We did find some odd behaviour with Metro IE 10. For example, on some sites a download prompt would appear for a .swf (Adobe Flash file) and would not go away, whether you tapped Open, Save or Cancel. This is the kind of issue you can expect with a preview browser that lacks plugin support and should improve.
Next, Microsoft has improved multi-monitor support. This starts with new backgrounds designed to span two or more screens. More significantly, you can now display the Start menu on any display, which helps with usability since you can summon Start on the screen where you are not currently working. Another advantage of this arrangement is that you can run Metro apps without obscuring the primary screen with its desktop notification area, which we found annoying in the Consumer Preview.
Work on the primary display, Start on the secondary display - multi-monitor support
New Metro-style apps in the Release preview include News, Sports and Travel, good-looking apps that depend on Bing search to deliver content from the web in a swipe-friendly style. That said, the apps currently on offer in the Store are few and - in general - not compelling, considering their importance to the success of this project. There will be more for the final release, and they will need to be good to persuade desktop users that Metro is any more than a distraction.
The Mail, Calendar and People apps are enhanced compared to the Consumer Preview versions. The Mail app lets you specify how far back to synchronise your email, and whether to include contacts and calendar from each account.
Unfortunately there is still no option to forward an email.

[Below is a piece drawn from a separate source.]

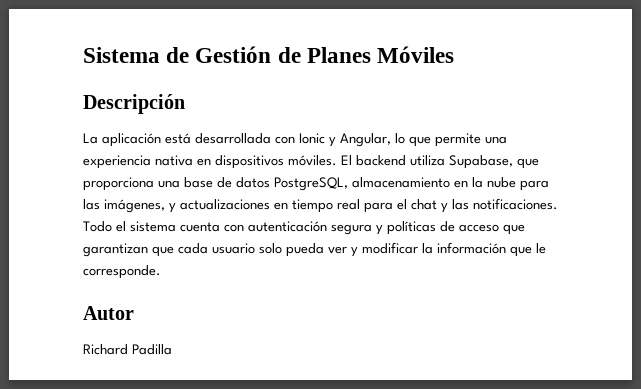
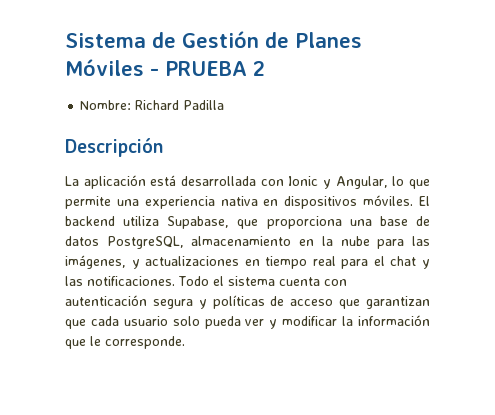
- Sistema de Gestión de Planes Móviles
+ Sistema de Gestión de Planes Móviles - PRUEBA 2
+ Nombre: Richard Padilla
- Autor
- Richard Padilla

I also had trouble connecting to Exchange, even with a fully patched Exchange 2010 server sitting on the local network in the same room. Exchange support depends on Autodiscover, a mechanism for automatically detecting emails settings via DNS, but even with Exchange reporting that Autodiscover was set up correctly, it did not work - presenting a typically uninformative message: "Unable to connect. Ensure that the information you've entered is correct." If in doubt, blame the user.